_INPUT FOR THIS TASK_:
___

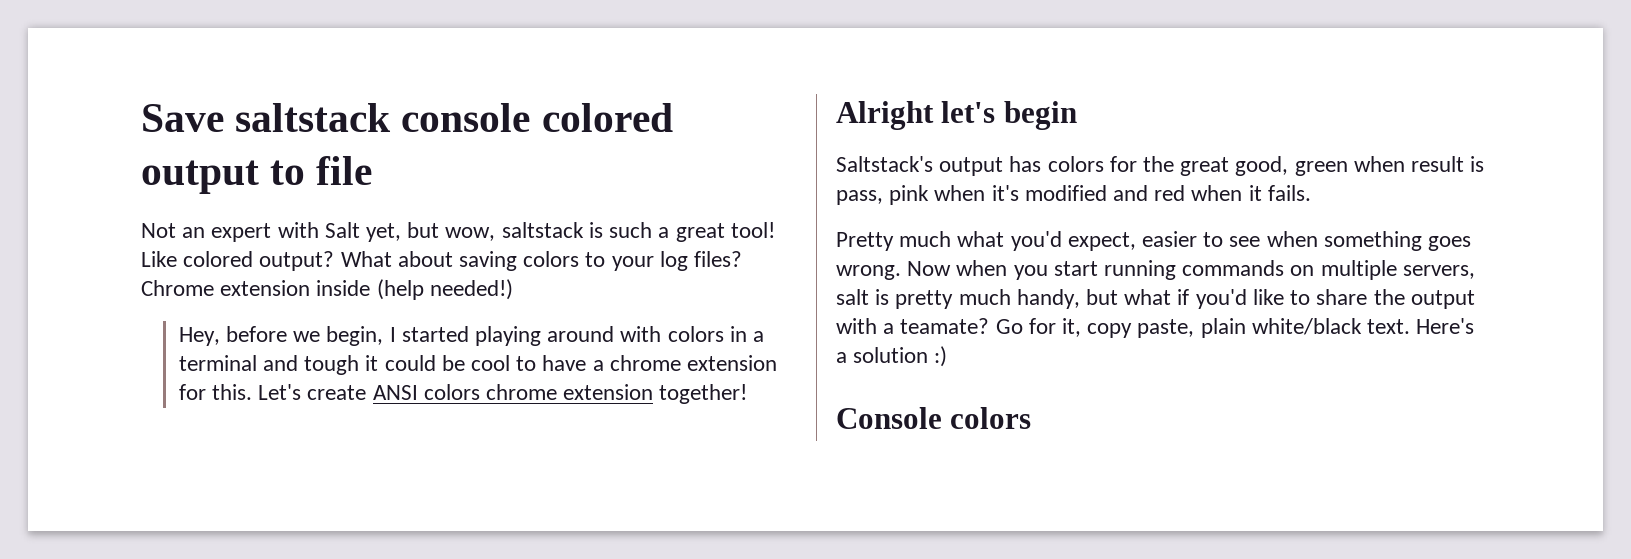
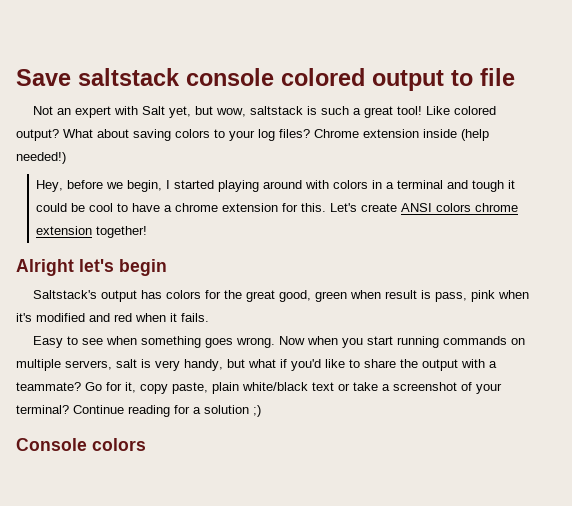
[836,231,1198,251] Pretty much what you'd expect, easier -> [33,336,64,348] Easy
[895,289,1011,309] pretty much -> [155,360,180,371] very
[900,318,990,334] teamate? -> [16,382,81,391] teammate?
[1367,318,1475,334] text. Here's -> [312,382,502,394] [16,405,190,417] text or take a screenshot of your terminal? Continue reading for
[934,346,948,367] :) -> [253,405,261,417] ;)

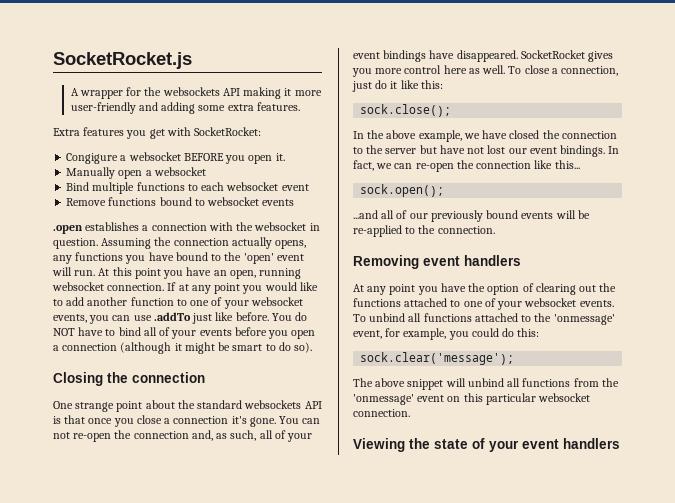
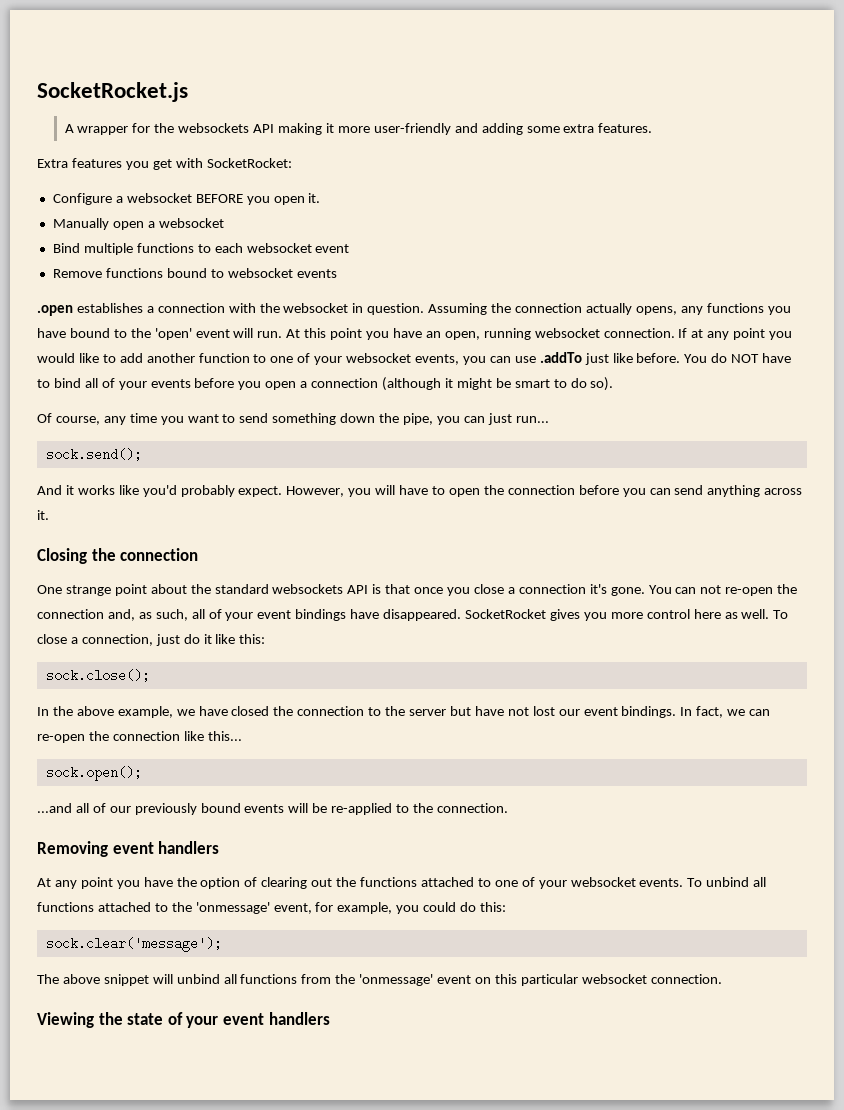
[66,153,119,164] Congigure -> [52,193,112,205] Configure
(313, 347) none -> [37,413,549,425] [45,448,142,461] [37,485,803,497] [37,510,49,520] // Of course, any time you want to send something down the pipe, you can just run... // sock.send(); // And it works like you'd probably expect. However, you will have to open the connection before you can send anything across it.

___

Reproduce the full listing faithfully, but do not carry over any pictures.

[836,231,1198,251] Pretty much what you'd expect, easier -> [33,336,64,348] Easy
[895,289,1011,309] pretty much -> [155,360,180,371] very
[900,318,990,334] teamate? -> [16,382,81,391] teammate?
[1367,318,1475,334] text. Here's -> [312,382,502,394] [16,405,190,417] text or take a screenshot of your terminal? Continue reading for
[934,346,948,367] :) -> [253,405,261,417] ;)

[66,153,119,164] Congigure -> [52,193,112,205] Configure
(313, 347) none -> [37,413,549,425] [45,448,142,461] [37,485,803,497] [37,510,49,520] // Of course, any time you want to send something down the pipe, you can just run... // sock.send(); // And it works like you'd probably expect. However, you will have to open the connection before you can send anything across it.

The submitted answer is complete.